Venezia e Chioggia, la protesta dei pescatori: «Rilanciamo il lavoro!»

Il problema sarebbe la mancata manutenzione dei canali, «in queste settimane le decisioni sulla manutenzione sono perse nella burocrazia»

«Nonostante i nostri allarmi, in molte banchine del porti di Venezia e Chioggia, il lavoro continua a rallentare.
L’accesso nautico delle navi è ancora limitato dal problema dei fondali.

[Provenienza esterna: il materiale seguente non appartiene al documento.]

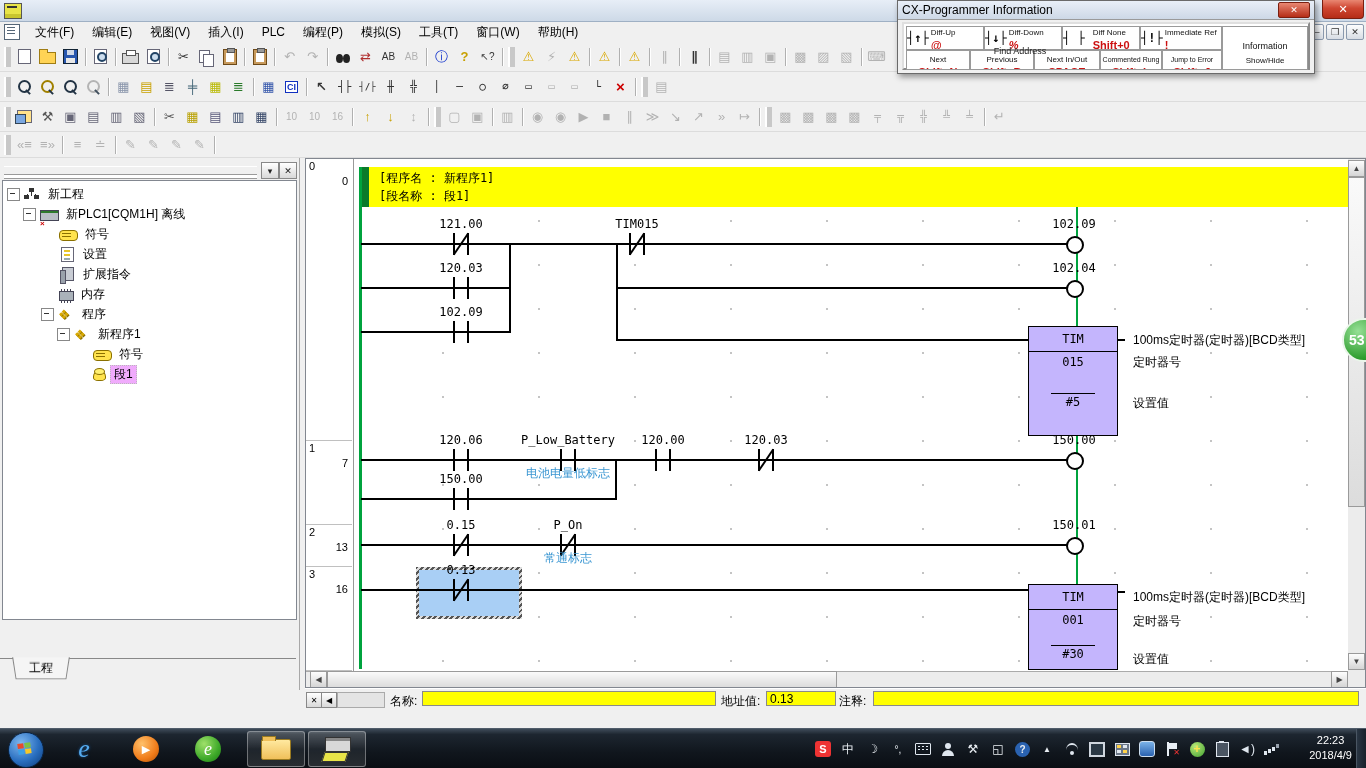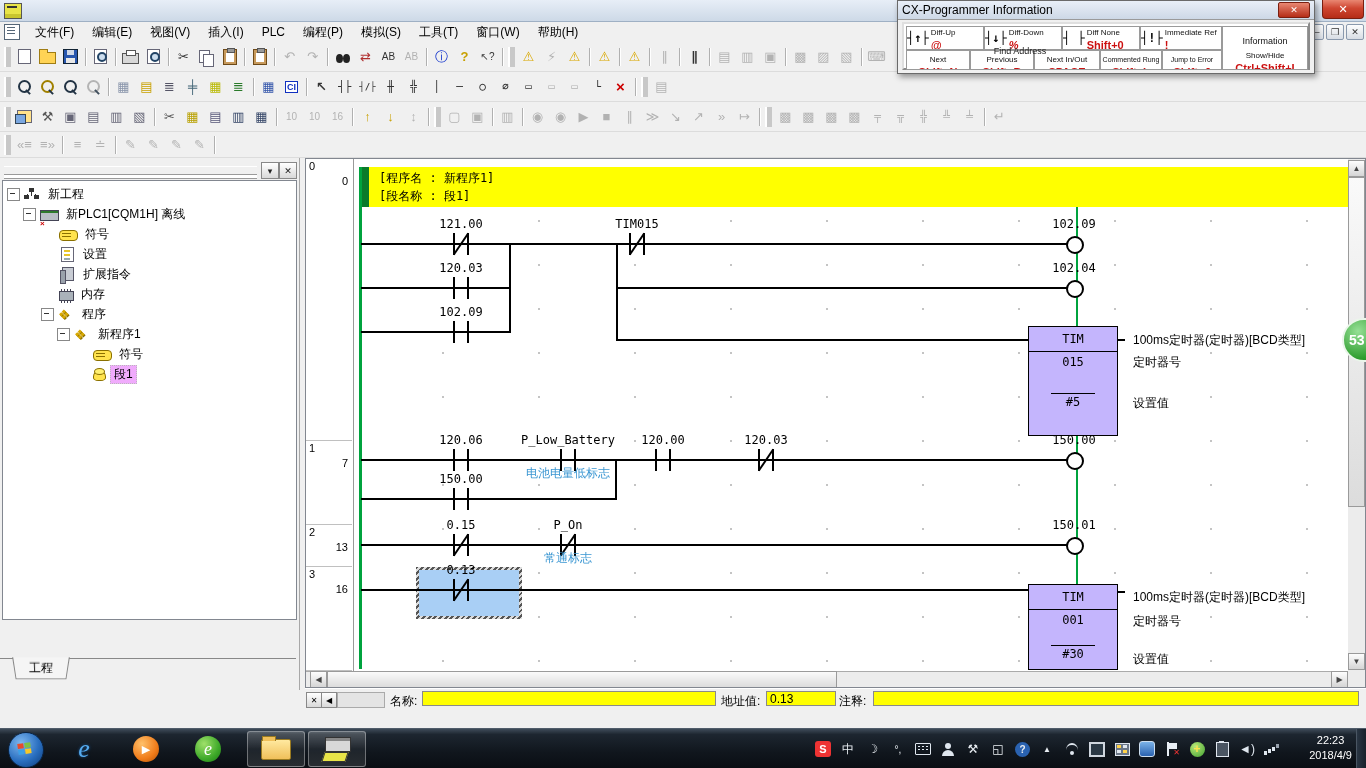--- a/index.html
+++ b/index.html
@@ -755,29 +755,29 @@
         <span style="margin-left:2px"><span class="plab">Diff-Up</span><br>
         <span class="pkey" style="font-style:italic">@</span></span>
       </div>
       <div class="pc" style="left:80px;top:2px;width:78px;height:24px;display:flex;align-items:center">
         <span class="sym">┤↓├</span>
         <span style="margin-left:2px"><span class="plab">Diff-Down</span><br>
         <span class="pkey" style="font-style:italic">%</span></span>
       </div>
       <div class="pc" style="left:158px;top:2px;width:78px;height:24px;display:flex;align-items:center">
         <span class="sym">┤ ├</span>
-        <span style="margin-left:2px"><span class="plab">Diff None</span><br>
+        <span style="margin-left:8px"><span class="plab">Diff None</span><br>
         <span class="pkey">Shift+0</span></span>
       </div>
       <div class="pc" style="left:236px;top:2px;width:82px;height:24px;display:flex;align-items:center">
         <span class="sym">┤!├</span>
         <span style="margin-left:2px"><span class="plab">Immediate Ref</span><br>
         <span class="pkey">!</span></span>
       </div>
-      <div class="pc" style="left:318px;top:2px;width:86px;height:44px;text-align:center;padding-top:6px">
+      <div class="pc" style="left:318px;top:2px;width:86px;height:44px;text-align:center;padding-top:11px">
         <span class="plab" style="font-size:9px">Information</span><br>
         <span class="plab" style="font-size:8px">Show/Hide</span><br>
         <span class="pkey">Ctrl+Shift+I</span>
       </div>
       <div id="findaddr">Find Address</div>
       <div class="pc" style="left:2px;top:26px;width:64px;height:20px;text-align:center">
         <span class="plab">Next</span><br>
         <span class="pkey">Shift+N</span>
       </div>
       <div class="pc" style="left:66px;top:26px;width:64px;height:20px;text-align:center">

Si sa cosa serve e come risolvere il problema.
Bisogna fare le manutenzioni dei canali . In queste settimane le decisioni sulla manutenzione sono perse nella burocrazia tra la Commissione Salvaguardia e Ministeri Trasporti e Ambiente.. Sindaco, Presidente AdSP, Prefettura, Provveditorato Interregionale Opere Pubbliche, ci hanno ascoltato e sostanzialmente concordano sull’emergenza di fare le manutenzioni dei canali».

Questa la denuncia delle imprese e delle associazioni datoriali dei porti di Venezia e Chioggia, che hanno condiviso le ragioni della protesta, «le grandi preoccupazioni sul futuro del lavoro portuale, e l’urgenza di avere scelte e risposte per la manutenzione dei canali, non c’è una crisi delle aziende del porto e della merce, c’è una crisi della burocrazia e, se non decidono, una crisi della responsabilità».

«Vogliamo salvaguardare il lavoro del Porto, vogliamo che le imprese continuino ad investire, vogliamo che le navi continuino ad arrivare sulle nostre banchine – scrivono in una nota –  E’ evidente la responsabilità delle Istituzioni e del Governo nelle decisioni da assumere per far convivere il lavoro, l’ambiente e la salvaguardia della Città, che non sono e non devono essere in contrapposizione. Una programmazione di manutenzione ordinaria dei canali, come per le strade e come per qualsiasi infrastruttura o mezzi, è indispensabile per il suo funzionamento e la sua efficienza».

E la conclusione: «Non fare la manutenzione dei canali è come scegliere di affossare la portualità, di mettere a rischio centinaia di imprese e migliaia di lavoratori. Noi non lo permetteremo, noi difendiamo l’occupazione del porto commerciale, crocieristico e industriale, noi lotteremo per il nostro futuro. L’assemblea generale dei lavoratori dei porti di Venezia e Chioggia è aperta alle associazioni ed alle imprese della Portualità, alle Istituzioni Locali e ai cittadini».